The definition of home varies for many people. For some home is a place, for some it is people, for all believers home is our heavenly calling with Christ Jesus. Yet, something truly does happen in the missionaries' hearts when visitors come to see them. Hear from one of our sent-out ones who shares what it was like when some of the BH faith family came to visit in her "home".

  Nearly all my childhood was spent in East Africa. This was my home. Yet I didn’t hold a passport from either country where I lived during that time. I was still American; that’s what my passport said. Yet I wasn’t really an American. I remember going to college and never knowing how to answer the question, “Where are you from?” I still don’t know how to answer it exactly.

  Now I am living back in Africa, this time in North Africa. I still don’t know what to do with that elusive word “home.” Right now, this feels like home—this is where my life is. I even have family here. Yet, once again, I am a foreigner with a different passport, making my home in a country that isn’t my own.

  Overseas life is such a mix of joys and challenges. Being in another culture is so interesting and often exciting. It can truly be a fun and exhilarating experience to be surrounded by different people who think and live differently. There’s a lot to appreciate about the diversity of humanity and cultures. But it can also feel extremely isolating and frustrating. The constant presence of communication and cultural misunderstandings is exhausting at times. The mental energy needed to navigate daily life often feels overwhelming. Sometimes you just want to be with people that think like you, have the same goals as you, and “get” you.
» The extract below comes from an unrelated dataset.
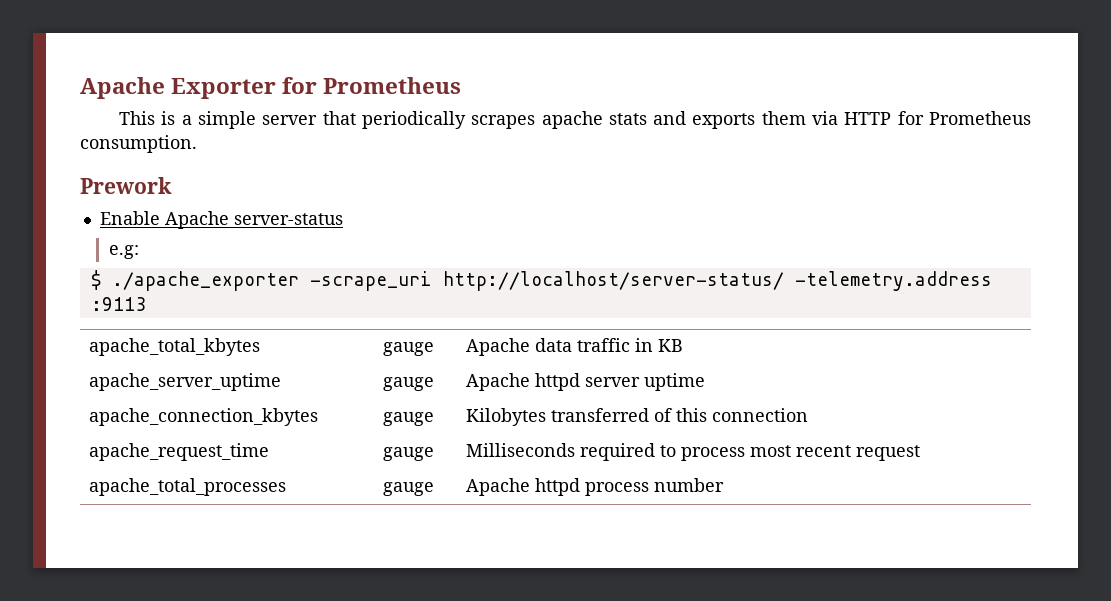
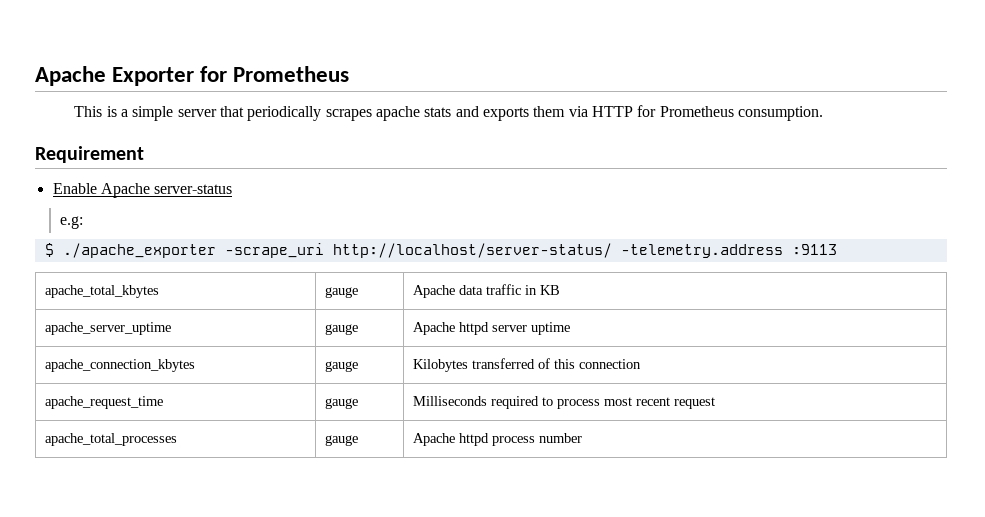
[80,177,172,194] Prework -> [35,146,144,163] Requirement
  Often when I am back in the US, I struggle to describe life here. And even when descriptions come, they never seem to do this place justice. The sights, smells, and sounds must be experienced firsthand to be truly understood. So, I do my best to paint a picture with my words, but that’s all it is, a picture, and a feeble one at that.
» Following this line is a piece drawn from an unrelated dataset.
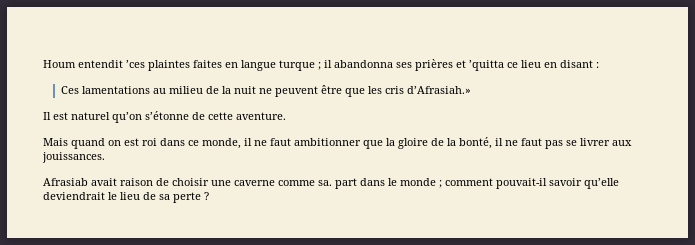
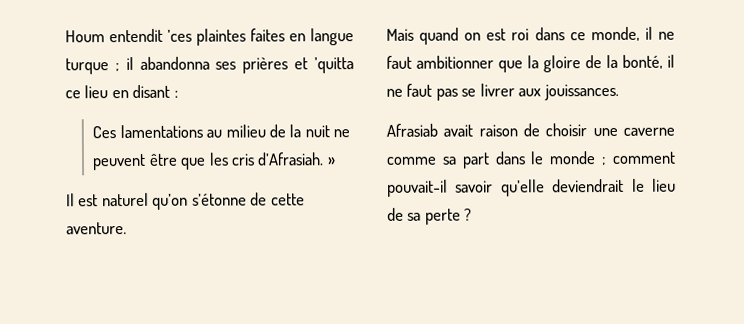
[406,86,471,94] d’Afrasiah.» -> [257,152,336,166] d’Afrasiah. »
[318,180,332,186] sa. -> [441,156,457,165] sa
  Earlier this year the picture of life here became a lived experience for a few from our Brook Hills family when they came to visit us. My brother and his wife serve on my team with me and are also sent out of Brook Hills. So, these friends are well acquainted with our lives here—our struggles and our triumphs as we serve in this vast city, greatly in need of the gospel and healthy churches. But they finally got to see it with their own eyes! It went from being stories and some names to flesh and blood people in a real place facing real joys and hardships.

  They were only here for a few days, but those were special days for us. Their presence and willingness to engage in life with us was very encouraging. Simply sharing meals, talking together, and introducing them to friends and team here. Such simple things, and yet so important. Just being with us was so meaningful. At one point, during our few days, we all sat around my brother’s living room and had a mini worship session. Pastor Matt was one of the crew visiting, and he was gracious enough to grant my request to play and sing some songs for us. He sat at a little keyboard and played familiar tunes while we listened and sang along. It was an incredibly sweet moment that I will not forget. With the sounds of the city in the background, we joined our voices in unity to sing about the God who loves us, the God who saves us, and the God who sends us. What a gift to have a moment like this, with these friends from “home” being reminded of the unity we have in the gospel, in the church, and in ministry.
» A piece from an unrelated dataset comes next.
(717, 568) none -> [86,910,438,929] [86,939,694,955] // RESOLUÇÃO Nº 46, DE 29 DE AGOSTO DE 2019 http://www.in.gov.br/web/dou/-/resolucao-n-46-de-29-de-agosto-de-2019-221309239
  Being sent out of a church is one of the gifts of serving overseas. Having the support and backing of a body of believers stateside shores us up. But knowing how to care well for sent-out ones isn’t always obvious. Not everyone can make the trip across the water to see the picture they’ve heard of come to life. But some can. What a great way to encourage sent ones, by simply going and seeing the work, putting faces with names, and getting a glimpse of everyday life.

  But going and visiting isn’t the only way to be connected. When those serving head home to the States, they often come back defeated and weary from the work. Some of them come back burnt out and desperately in need of refreshment. Most of them come back with things to talk about and process. For a lot of us, when we get back to BH, it feels like a lot has changed. There are lots of new faces, and there are familiar ones that aren’t there anymore. It can be hard to plug back in if your small group has disbanded, or friends have gotten married or moved away. Even if you don’t have a personal connection to the returning sent one, you are brothers and sisters in Christ, members of the same body and part of the same local church. So, invite them for dinner—don’t assume they’re too busy. Take them to coffee and just listen to them share. Even if you don’t know what to say or feel like you can’t relate, simply showing interest, asking questions, and listening is so meaningful. An invitation to share with your small group is also a great way to connect and care well for them.

  I can say from personal experience that the body of Christ can feel more like home than any specific location on the map. The Brook Hills faith family can be a home and haven for those serving overseas—whether it’s visiting them on the field or hosting them in your home in Birmingham. I am reminded of the picture in scripture of the body of Christ and how we all need each other. No part of the body is insignificant, and God has given us each other to do this life together. We know that as the body of Christ, our ultimate home is with the Father in heaven. None of us are at home on this earth, and we all need each other to press on, remember the Gospel, pursue faithfulness, and make it safely home to Jesus. May we all do this well, both sender and sent out one.